Wenn eine Flüssigkeit erhitzt wird, gewinnt sie Energie, bis die zunehmende Unordnung der Gasphase die intermolekularen Wechselwirkungen in der flüssigen Phase überwiegt. Sobald sich genügend Moleküle in der Gasphase befinden, entweichen sie in Form von Blasen aus der Flüssigkeit. Dieser Effekt, der als Sieden bezeichnet wird, tritt auf, wenn der Gesamtdampfdruck der Substanz dem atmosphärischen Druck entspricht.
Der Dampfdruck ist der Druck des Dampfes im Gleichgewicht mit seiner kondensierten Phase und variiert mit der Temperatur. In einem Gemisch von Flüssigkeiten hat jede Komponente ihren eigenen Dampfdruck, den wir als Partialdruck bezeichnen. Der Gesamtdampfdruck des Gemisches ist gleich der Summe der Partialdrücke. Sind die Flüssigkeiten mischbar, d.h. bilden sie immer eine homogene Lösung, so ist der Partialdruck jeder Komponente der Dampfdruck der reinen Verbindung bei dieser Temperatur multipliziert mit ihrem Molenbruch in der Flüssigkeit.
Die Temperatur, bei der sich die erste Dampfblase in einem flüssigen Gemisch zu bilden beginnt, wird als Blasenpunkt bezeichnet. Bei einer reinen Flüssigkeit sind sowohl der Blasenpunkt als auch die Temperatur, bei der der Dampf zu kondensieren beginnt, oder der Taupunkt, identisch mit dem Siedepunkt. Bei einer Mischung aus zwei mischbaren Flüssigkeiten liegen jedoch sowohl der Blasenpunkt als auch der Taupunkt zwischen den Siedepunkten der Komponenten.
Wenn das Gemisch zum ersten Mal siedet, ist der Dampf reich an der Verbindung mit dem niedrigeren Siedepunkt oder der flüchtigeren Verbindung. Dadurch erhöht sich der Anteil der Verbindung mit dem höheren Siedepunkt bzw. der weniger flüchtigen Verbindung im flüssigen Gemisch.

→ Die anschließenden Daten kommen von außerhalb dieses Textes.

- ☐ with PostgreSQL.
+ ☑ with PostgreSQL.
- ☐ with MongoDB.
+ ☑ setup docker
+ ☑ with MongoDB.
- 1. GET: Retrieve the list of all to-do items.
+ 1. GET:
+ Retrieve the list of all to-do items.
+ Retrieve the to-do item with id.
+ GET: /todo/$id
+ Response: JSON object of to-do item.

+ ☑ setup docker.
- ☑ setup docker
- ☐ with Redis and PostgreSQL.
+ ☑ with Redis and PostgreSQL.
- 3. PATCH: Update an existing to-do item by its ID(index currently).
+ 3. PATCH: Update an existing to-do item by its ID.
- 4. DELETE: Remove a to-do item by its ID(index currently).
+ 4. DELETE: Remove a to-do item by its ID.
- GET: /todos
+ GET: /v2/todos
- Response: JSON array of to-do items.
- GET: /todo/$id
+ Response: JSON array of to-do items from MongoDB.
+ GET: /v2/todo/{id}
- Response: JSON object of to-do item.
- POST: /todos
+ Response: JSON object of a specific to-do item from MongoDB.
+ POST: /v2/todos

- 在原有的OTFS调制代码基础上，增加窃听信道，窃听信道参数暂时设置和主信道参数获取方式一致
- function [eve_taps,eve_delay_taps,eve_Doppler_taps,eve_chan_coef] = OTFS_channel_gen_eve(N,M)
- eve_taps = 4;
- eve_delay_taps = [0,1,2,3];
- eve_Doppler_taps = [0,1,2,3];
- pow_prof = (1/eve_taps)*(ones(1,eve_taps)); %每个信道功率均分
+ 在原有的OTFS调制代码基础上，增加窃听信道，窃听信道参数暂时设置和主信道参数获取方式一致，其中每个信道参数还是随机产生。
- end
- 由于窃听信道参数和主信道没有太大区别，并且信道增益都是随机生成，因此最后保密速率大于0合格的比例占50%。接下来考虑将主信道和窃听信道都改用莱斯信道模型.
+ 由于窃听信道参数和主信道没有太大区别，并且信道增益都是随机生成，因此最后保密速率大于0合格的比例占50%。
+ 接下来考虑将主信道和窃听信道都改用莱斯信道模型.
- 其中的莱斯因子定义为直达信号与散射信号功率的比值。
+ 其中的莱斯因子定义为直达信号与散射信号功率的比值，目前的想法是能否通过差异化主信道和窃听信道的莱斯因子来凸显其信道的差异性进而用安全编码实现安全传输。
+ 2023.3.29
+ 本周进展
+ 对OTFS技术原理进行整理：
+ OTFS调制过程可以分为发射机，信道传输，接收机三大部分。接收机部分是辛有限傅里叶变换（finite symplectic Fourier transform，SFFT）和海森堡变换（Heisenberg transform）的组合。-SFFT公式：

Die Destillation ist eine Trenntechnik, die sich dieses Phänomen zunutze macht. Bei einer einfachen Destillation wird ein homogenes flüssiges Gemisch aufgekocht. Der aufsteigende Dampf gelangt dann in die innere Kammer eines wassergekühlten Kondensators. Der Dampf kondensiert zu einer Flüssigkeit, dem sogenannten Destillat, das dann in einem separaten Gefäß gesammelt wird.
Im weiteren Verlauf des Siedens ändert sich die Zusammensetzung der Flüssigkeit und des Dampfes, da die flüchtigere Komponente entfernt wird. Wenn wir also das Destillat in kleinen Fraktionen sammeln, werden wir sehen, dass jede Fraktion die Verbindungen in einem anderen molaren Verhältnis enthält.
Mit zunehmendem Anteil der weniger flüchtigen Komponente im Flüssigkeitsgemisch steigt auch der Blasenpunkt und der Taupunkt. Durch die Darstellung der Blasen- und Taupunkte des Gemisches im Vergleich zu den Molenbrüchen der Komponenten entsteht ein Siedepunktdiagramm. Sobald wir dieses Diagramm haben, können wir die Taupunktkurve verwenden, um die Zusammensetzung des Dampfes bei einer bestimmten Temperatur zu bestimmen.
In diesem Labor richten Sie die einfache Destillation eines Gemischs aus Cyclohexan und Toluol ein und führen sie durch und zeichnen die Temperatur des Dampfes während des gesamten Experiments auf. Anschließend verwenden Sie das veröffentlichte Siedepunktdiagramm für Cyclohexan und Toluol, um die Zusammensetzung des Dampfes zu bestimmen, sodass Sie die Zusammensetzung des Flüssigkeitsgemisches während der gesamten Destillation abschätzen können.